Working data:

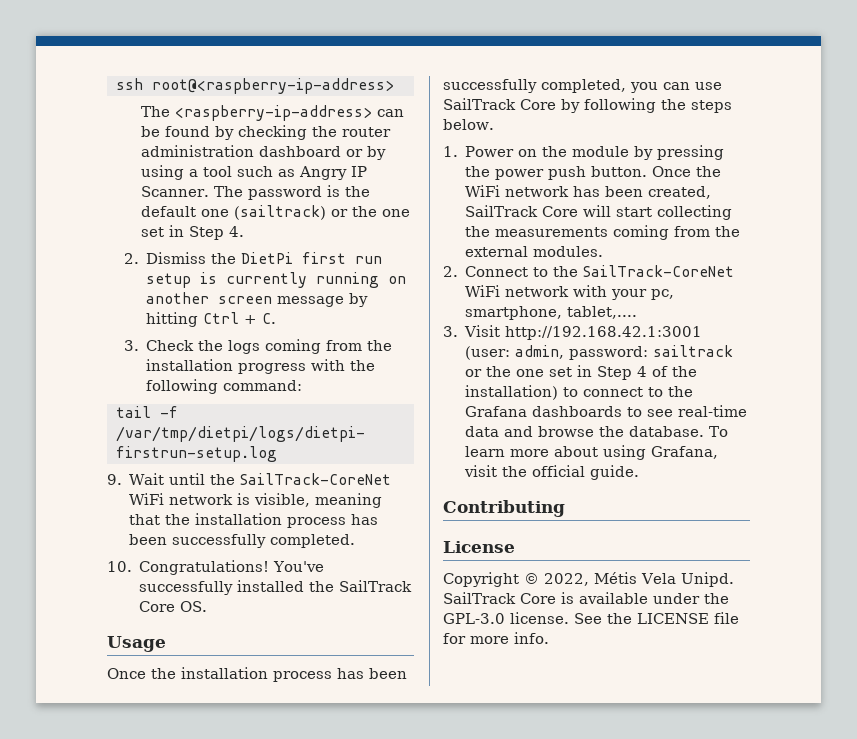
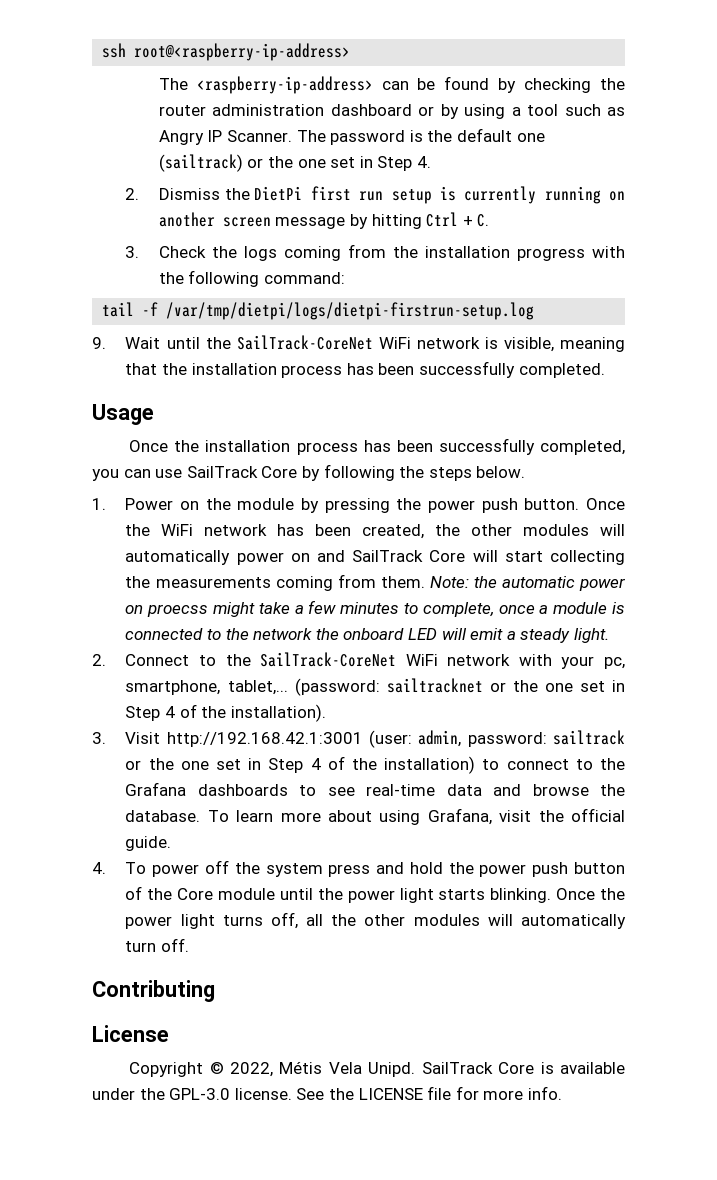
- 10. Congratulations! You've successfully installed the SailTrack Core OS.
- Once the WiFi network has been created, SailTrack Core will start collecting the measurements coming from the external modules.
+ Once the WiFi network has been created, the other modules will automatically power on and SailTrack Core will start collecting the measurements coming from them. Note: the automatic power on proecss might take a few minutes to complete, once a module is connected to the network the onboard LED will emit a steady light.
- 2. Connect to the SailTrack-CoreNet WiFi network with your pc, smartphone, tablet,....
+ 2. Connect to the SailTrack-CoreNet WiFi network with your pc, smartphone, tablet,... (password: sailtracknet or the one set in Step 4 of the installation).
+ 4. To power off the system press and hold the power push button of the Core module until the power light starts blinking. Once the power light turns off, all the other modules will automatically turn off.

...

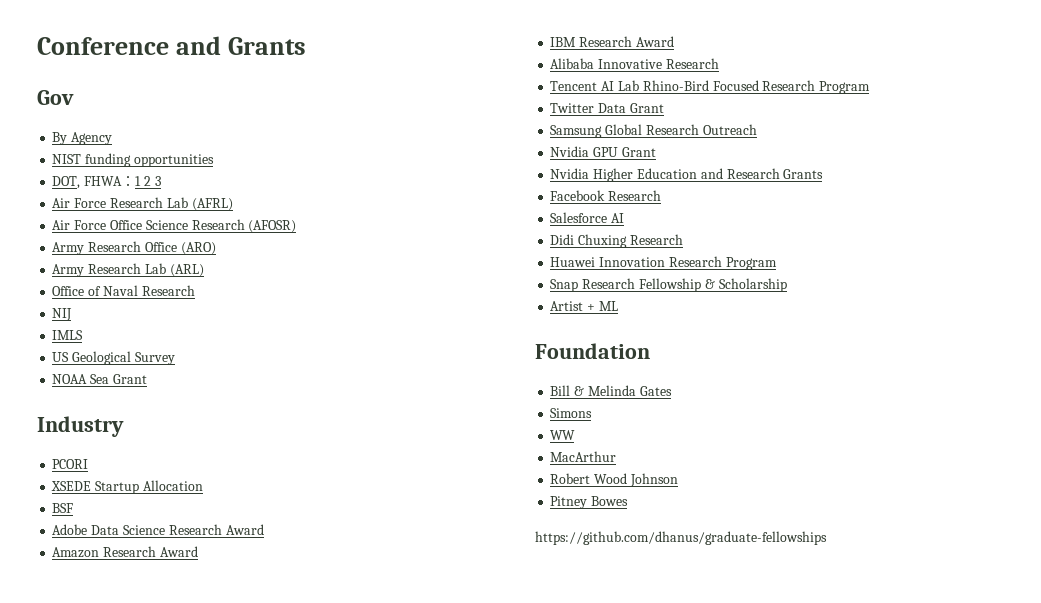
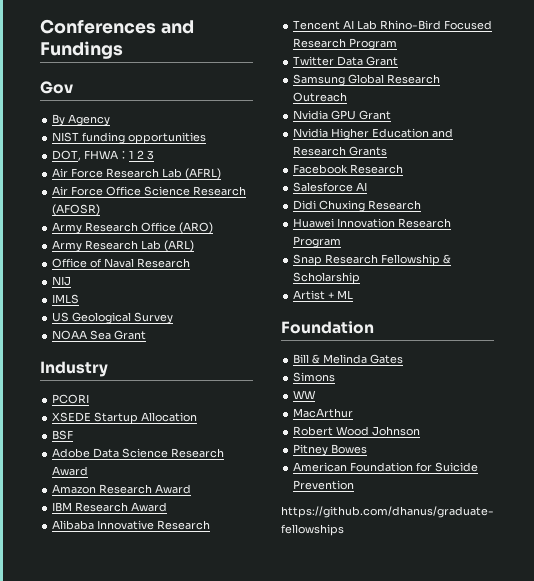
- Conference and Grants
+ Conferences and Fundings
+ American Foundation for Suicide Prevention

What you will do:
A word-for-word copy of the lines above from the one with "Conferences and Fundings" through the one with "for Suicide Prevention", inclusive, is the only output wanted.

Solution to this exercise:
+ Conferences and Fundings
+ American Foundation for Suicide Prevention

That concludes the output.